Da bin ich aber jetzt gerade überrascht. In den letzten Wochen ist der Preis für gebrauchte 9- und 10-fach-Schaltwerke hier im Bikemarkt auf teilweise unter 50,- EUR gefallen. Der Aufwand, der in dem Bike steckt, steht doch in keinem Verhältnis zu irgendeinem Preis, den ein mittellanges oder kurzes Schaltwerk kosten kann.
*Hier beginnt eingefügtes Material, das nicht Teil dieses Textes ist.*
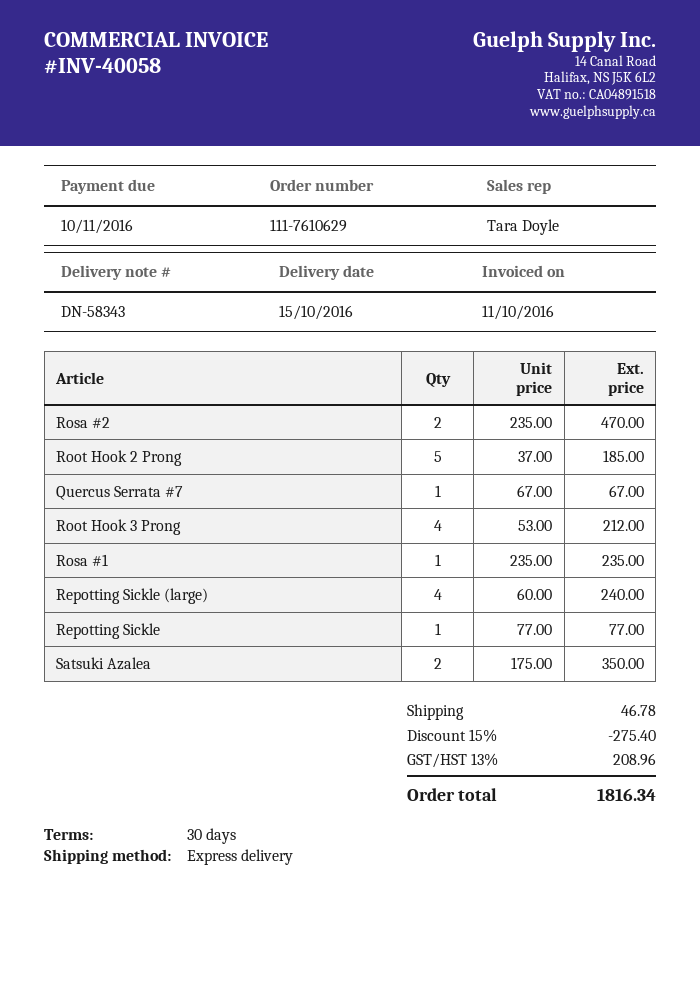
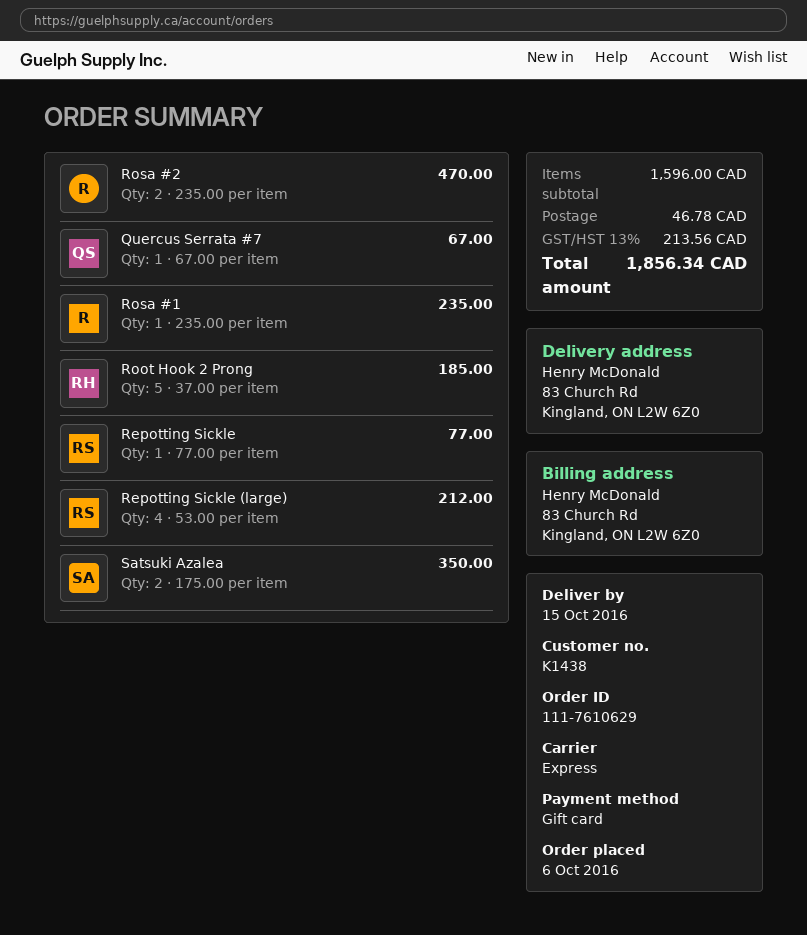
Root Hook 3 Prong: 4 x 53.00 = 212.00 -> none
Repotting Sickle (large): 4 x 60.00 = 240.00 -> 4 x 53.00 = 212.00
discount: 15% = 275.40 -> none
tax: 13% = 208.96 -> 13% = 213.56
total: 1816.34 -> 1856.34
BTW: Am Spark von @ezprezz0 ist ja keine Aufnahme für Scheibenbremsen zu finden. War das an deinem auch so und du hast das geändert oder gab's bei dir 'ne Aufnahme für die Bremse?


----------



## COMMENCAL-666 (27. Januar 2017)

... na ja, ich brauchte noch Trigger von SRAM. Für das Scott und als Ersatz für das MTB vom mittleren. Komplettes Setz aus X9 Schaltwerk lang, 2x Trigger X5 schwarz, 1x Trigger X9 silber haben mich 40€ incl. Versand gekostet. Da tut man sich schwer ein etwa 15mm zu langes Schaltwerk nicht zu nutzen. Un nein, der Aufwand auch finanziell ist bei so nem Projekt schon erheblich. Auch wenn ich viele, viele Teile gebraucht gekauft habe. Allein die TALAS hatte mal ursprünglich einen UVP von 500€. Die Decals summieren sich preislich auch hoch, aber drauf verzichten wollte ich nicht. Ohne die Felgen Decals sah das Bike fast aus wie von der Tanke. War natürlich von Anfang an als DEEMAX Style geplant.

Oliver


----------



## COMMENCAL-666 (27. Januar 2017)

... Bilder für nen groben Aufbau-Beitrag habe ich zur Hand. Wäre ne Überlegung wert. Dann gibt es wieder Fraktionen, die einen finden es cool, die anderen schwachsinnig weil zu teuer, zu aufwändig etc..   	Aber so ist das dann. Ich muss mich/uns auch leider outen, wir sind allesamt Fahrrad-Fetischisten. Außerdem schraube ich privat sehr, sehr viel und gern.
Wegen Aufbau-Beitrag muss ich mal schauen ob ich dazu die Zeit finde, denke aber ich werde es machen.

LG
Oliver


----------



## Schibbl (27. Januar 2017)

Ich empfinde so etwas "megacool". Dass ein Vater neben einigem an Geld (was den meisten nur bleibt) auch noch sehr viel handwerkliches Geschick und Zeit in das fürs Kind optimierte Rad investiert, ist sehr zu unterstützen. Leider fehlen mir neben der Werkstatt und entsprechender Maschinen (ich mache alle Aufbauten zum Leid meiner Frau im Wohnzimmer) vor allem die Zeit für solche genialen Eigenbauten. In einem Aufbauthread kann man noch viele neue Aspekte kennenlernen, welche man beim nächsten Auf-/Umbau beachten kann.
Ich plädiere für den Aufbauthread und vote für das Bike der Woche.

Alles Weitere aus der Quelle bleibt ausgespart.